Blühpatenschaften: Gutes tun - aber richtig!
Das Insektensterben, lange ein Thema nur von einer naturschutzengagierten Minderheit, ist jetzt von einem großen Teil der Gesellschaft als gravierendes Problem erkannt. Sowohl die Vielfalt der Arten als auch die Menge der Insekten insgesamt gehen dramatisch zurück. Eine andere Agrarpolitik und andere Gesetze müssen her; auch das wird von sehr vielen mit Recht so gesehen.

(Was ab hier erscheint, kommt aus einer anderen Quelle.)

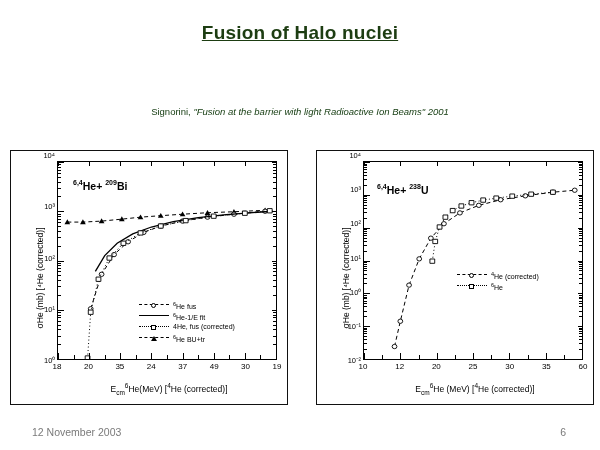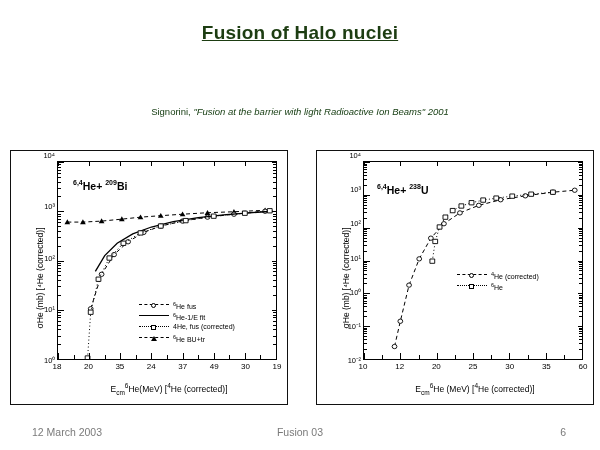--- a/index.html
+++ b/index.html
@@ -570,7 +570,7 @@
   </div>
 
   <div class="footer">
-    <span class="f-left">12 March 2003</span>
+    <span class="f-left">12 November 2003</span>
     <span class="f-mid">Fusion 03</span>
     <span class="f-right">6</span>
   </div>

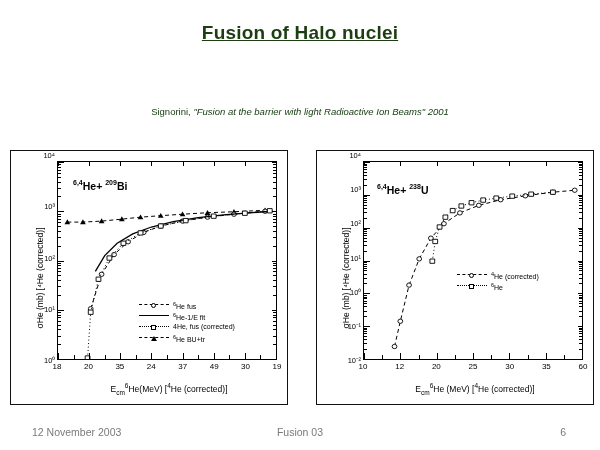--- a/index.html
+++ b/index.html
@@ -571,7 +571,6 @@
 
   <div class="footer">
     <span class="f-left">12 November 2003</span>
-    <span class="f-mid">Fusion 03</span>
     <span class="f-right">6</span>
   </div>
 </div>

Aber kann man nicht auch daneben ganz praktisch und sofort im Kleinen etwas für die Insektenvielfalt tun? Ein Ansatz, der zunehmend Schule macht, sind Blühpatenschaften: Bauern stellen Flächen zur Verfügung, auf denen für Wildbienen und Honigbienen, Schmetterlinge, Schwebfliegen und viele andere eine Mischung aus blühenden Pflanzen eingesät wird. Die Kosten hierfür (Ertragsausfall, Saatgut, Arbeitsaufwand) übernehmen Menschen, die das als „Paten“ unterstützen wollen. Gibt man den Begriff „Blühpatenschaft“ in eine Suchmaschine ein, erhält man eine unübersehbare Vielzahl an Angeboten.
So einfach und überzeugend die Idee zu sein scheint, so unterschiedlich sind aber diese Projekte. Hier gibt es alles: Von „wirklich gut gemacht“ bis „leider nur gut gemeint“, von großem Idealismus bis zur allzu cleveren Geschäftemacherei.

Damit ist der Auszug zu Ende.